Никита махнул в сердцах рукой. Придется келларя пытать. Просто так из Троицы уезжать нельзя.
Сараи растянулись вдоль стены. Из каких торчали дымоходы, струился тощий дымок, какие стояли, словно неживые, закрытые толстыми досками поперек дверей. Отец-келларь направился к самому большому, расположившемуся в углу. Пыхтя потянул за ручку, отпер дверь. Никиту обдало клубами пара. Отец Ианнуарий как мог поспешил войти. «Дверь запирай,» – бросил он Никите, когда тот последовал за ним.
Внутри сарай оказался конюшней. По всей дальней стене были устроены стойла, коней на двадцать, и Никита заметил, что в пяти-шести из них переступают с ноги на ногу лошади. Он перевел взгляд на отца Ианнуария.
– Шемякины это, вчера оставили, – буркнул келларь. – Мне их возвращать надо. Да и не оправились они еще. Эй, Пафнутий!
Никита чретыхнулся в сердцах на пройдоху, но времени на выяснение отношений решил не тратить.

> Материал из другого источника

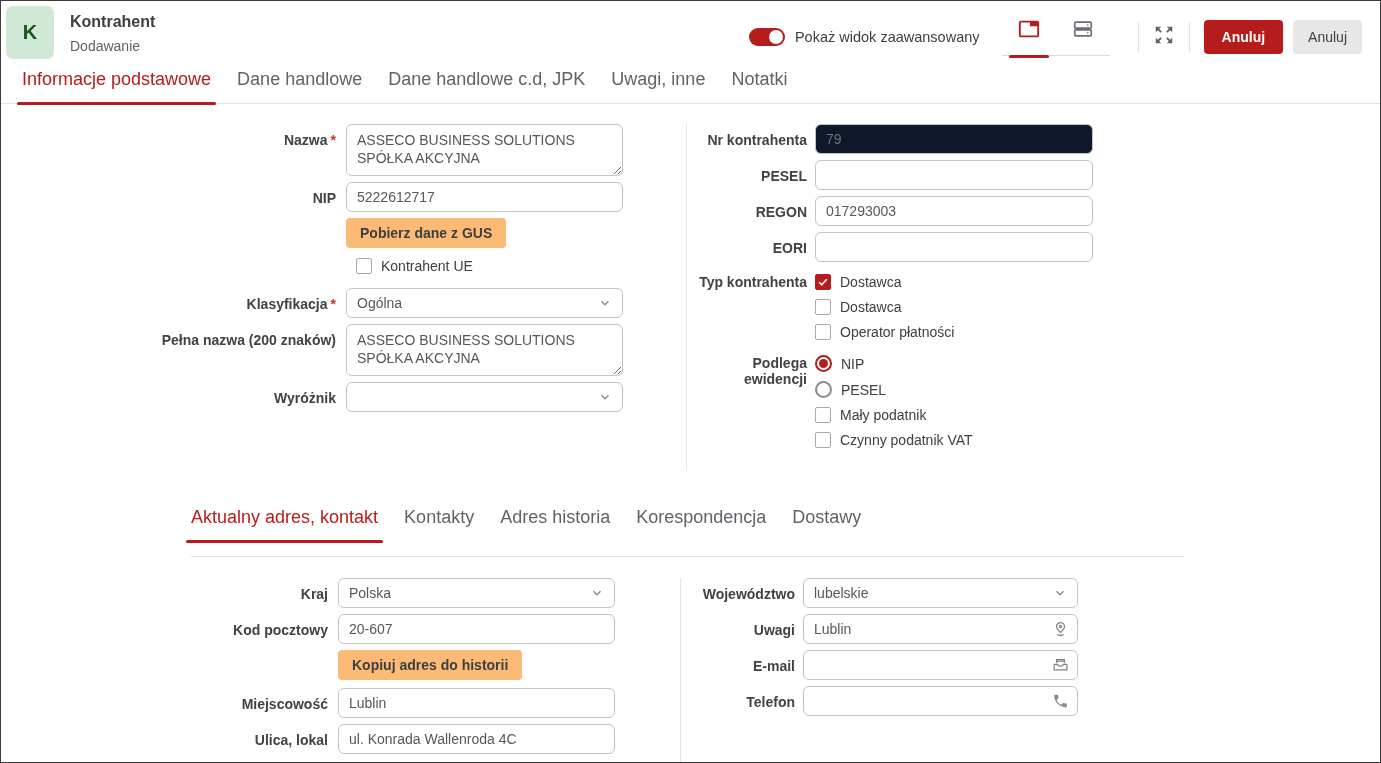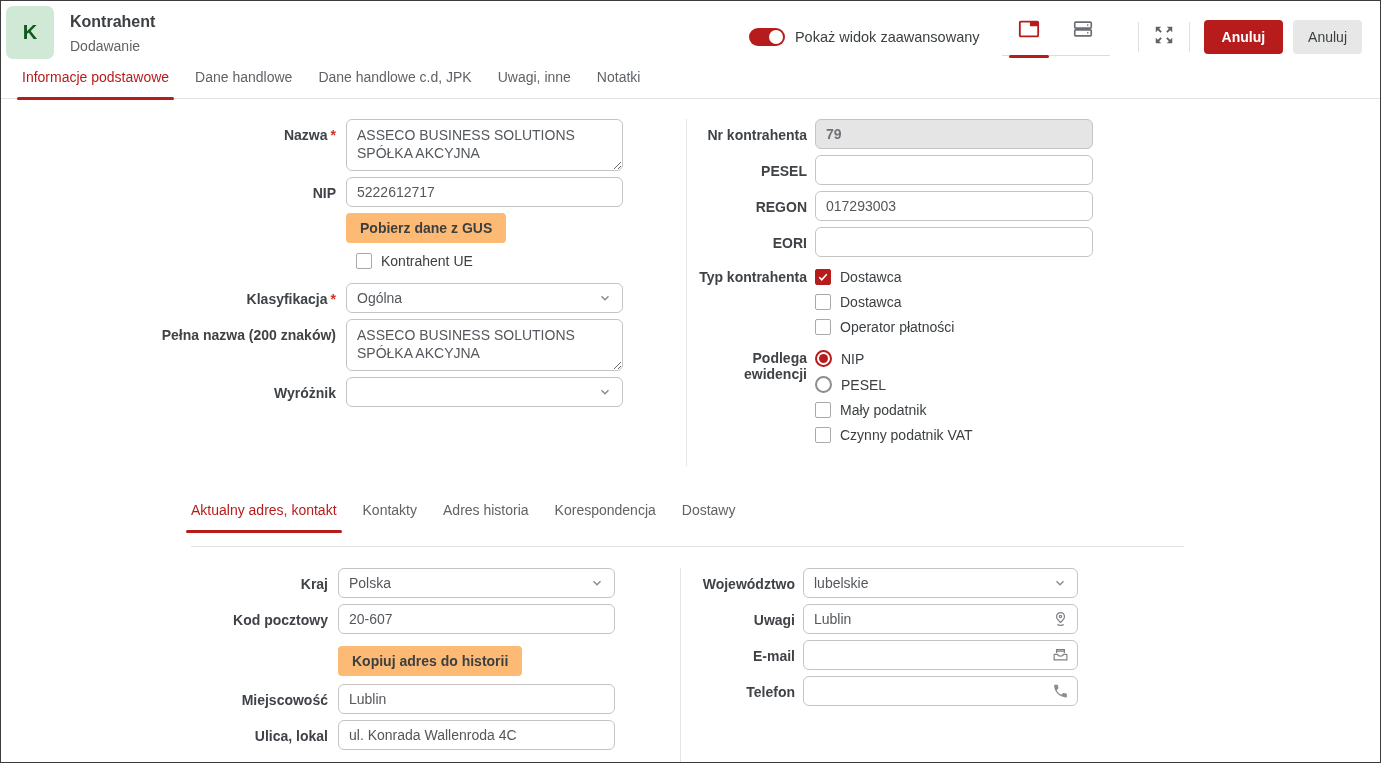--- a/index.html
+++ b/index.html
@@ -43,7 +43,7 @@
 
   
   .tabs { display:flex; gap:26px; padding:0 0 13px 21px; border-bottom:1px solid #e3e3e3; margin-top:2px; }
-  .tab { font-size:14px; color:#5f6368; cursor:pointer; position:relative; white-space:nowrap; }
+  .tab { font-size:18px; color:#5f6368; cursor:pointer; position:relative; white-space:nowrap; }
   .tab.active { color:#b71c1c; }
   .tab.active::after {
     content:""; position:absolute; left:-5px; right:-5px; bottom:-15px; height:3px;

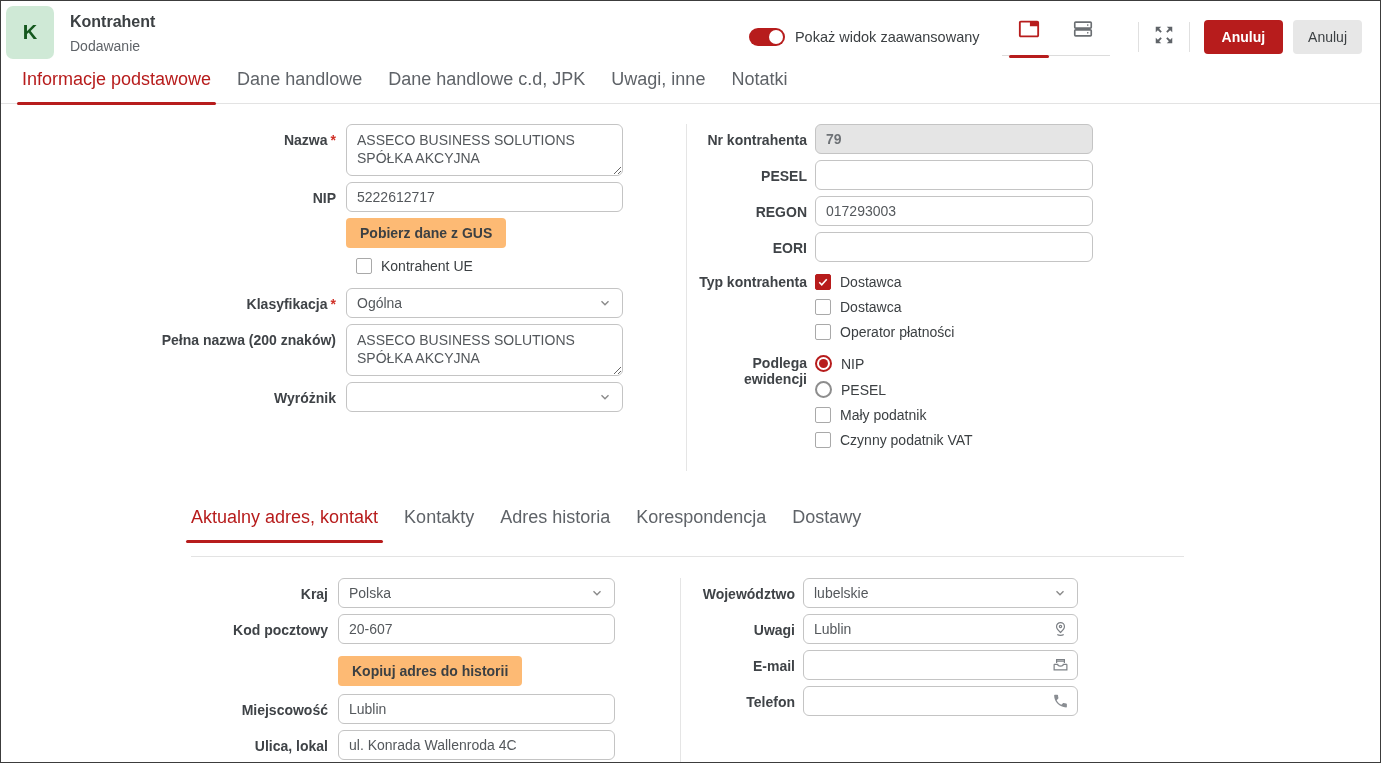--- a/index.html
+++ b/index.html
@@ -72,7 +72,7 @@
     font-family:inherit; font-size:14px; color:#54585c; padding:0 10px; height:30px; outline:none;
   }
   .textarea { height:52px; padding:6px 10px; line-height:1.3; resize:both; display:block; }
-  input.field:disabled { background:#e5e5e5; color:#6e7276;font-weight:bold; }
+  input.field:disabled { background:#0f172a; color:#6e7276; }
   .select { display:flex; align-items:center; justify-content:space-between; cursor:pointer; }
   .select .val { overflow:hidden; white-space:nowrap; }
   .chev { flex:none; margin-left:6px; display:flex; }

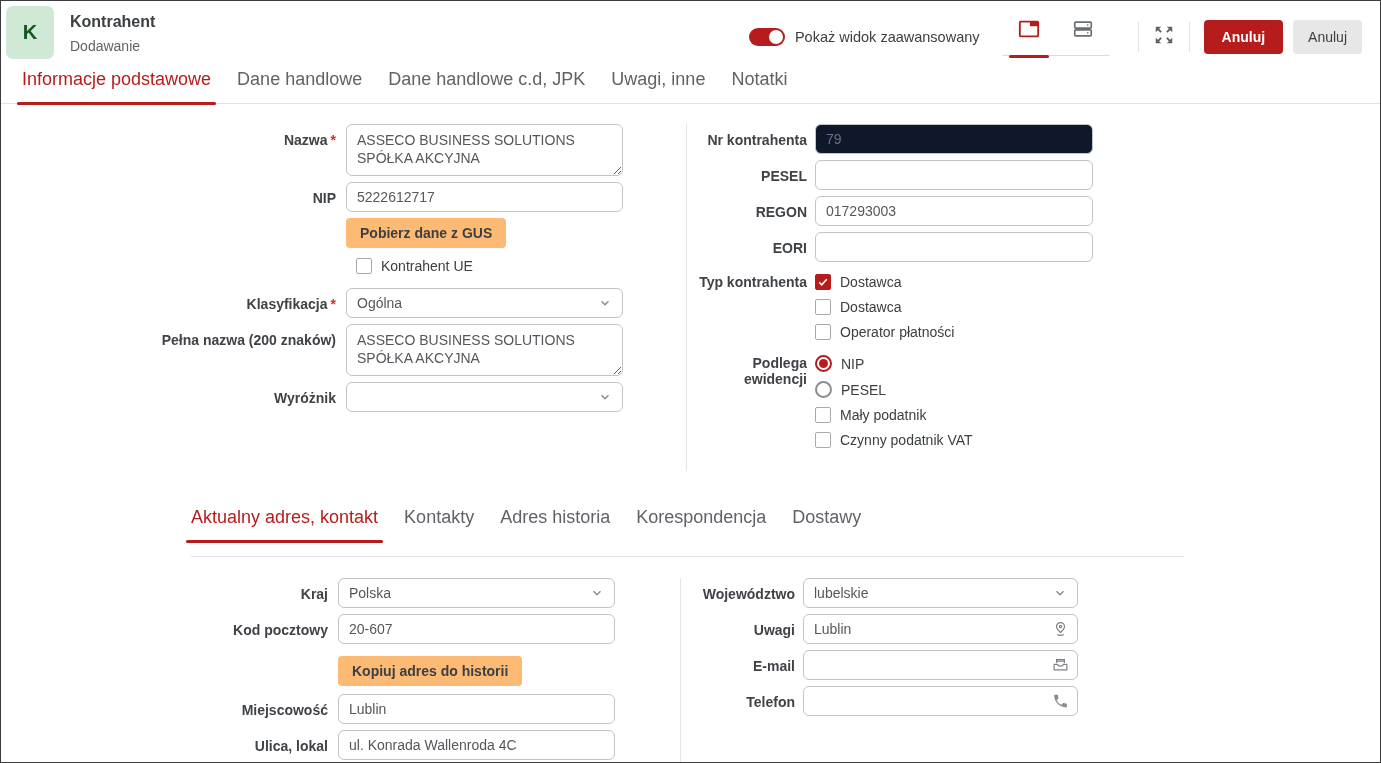--- a/index.html
+++ b/index.html
@@ -344,7 +344,7 @@
       </div>
       <div class="frow">
         <div class="lbl"></div>
-        <div class="ctl" style="margin-top:6px; margin-bottom:2px;">
+        <div class="ctl" style="margin-top:0; margin-bottom:2px;">
           <button class="gray-btn">Kopiuj adres do historii</button>
         </div>
       </div>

На зов келларя из соседнего стойла выросла тщедушная фигурка монаха.
– Ступай к воротам, приведи коня, что у столба привязан, – приказал ему отец-келларь.
Пафнутий молча кивнул, нагнулся, поставил что-то на пол, потом, подняв руки над дверцей стойла, скатал рукава, и тихо, словно украдкой, опустив глаза, прошел к двери и скрылся за клубами пара.
– А вот и мой жеребец, – объявил отец Ианнуарий, открывая дверцу стойла прямо напротив Никиты. – Подходит?
Лошадь, завидев людей, подала назад, чуть ударила передним копытом. Никита осторожно зашел в стойло. Хорош, и вправду хорош. Круп так и играет, прыти хоть отбавляй. Такой, пожалуй, и точно до Москвы без перемены доедет. Не зря потрачены почти четыре деньги.
Конь раздувал ноздри, фыркал. Никита резко выбросил руку вперед, схватил его под узцы. Конь попытался отпрянуть, дернулся, и так они несколько мгновений боролись. Наконец, конь склонил голову и покорно выдохнул. Никита отпустил поводья, вышел из стойла.
– Пойдет, – объявил он келларю.
– Ну, вот и… славно. Сейчас Пафнутий… твоего жеребца приведет… заберешь свой мешок… и – в добрый путь, по государеву делу… – съязвил с одышкой келларь.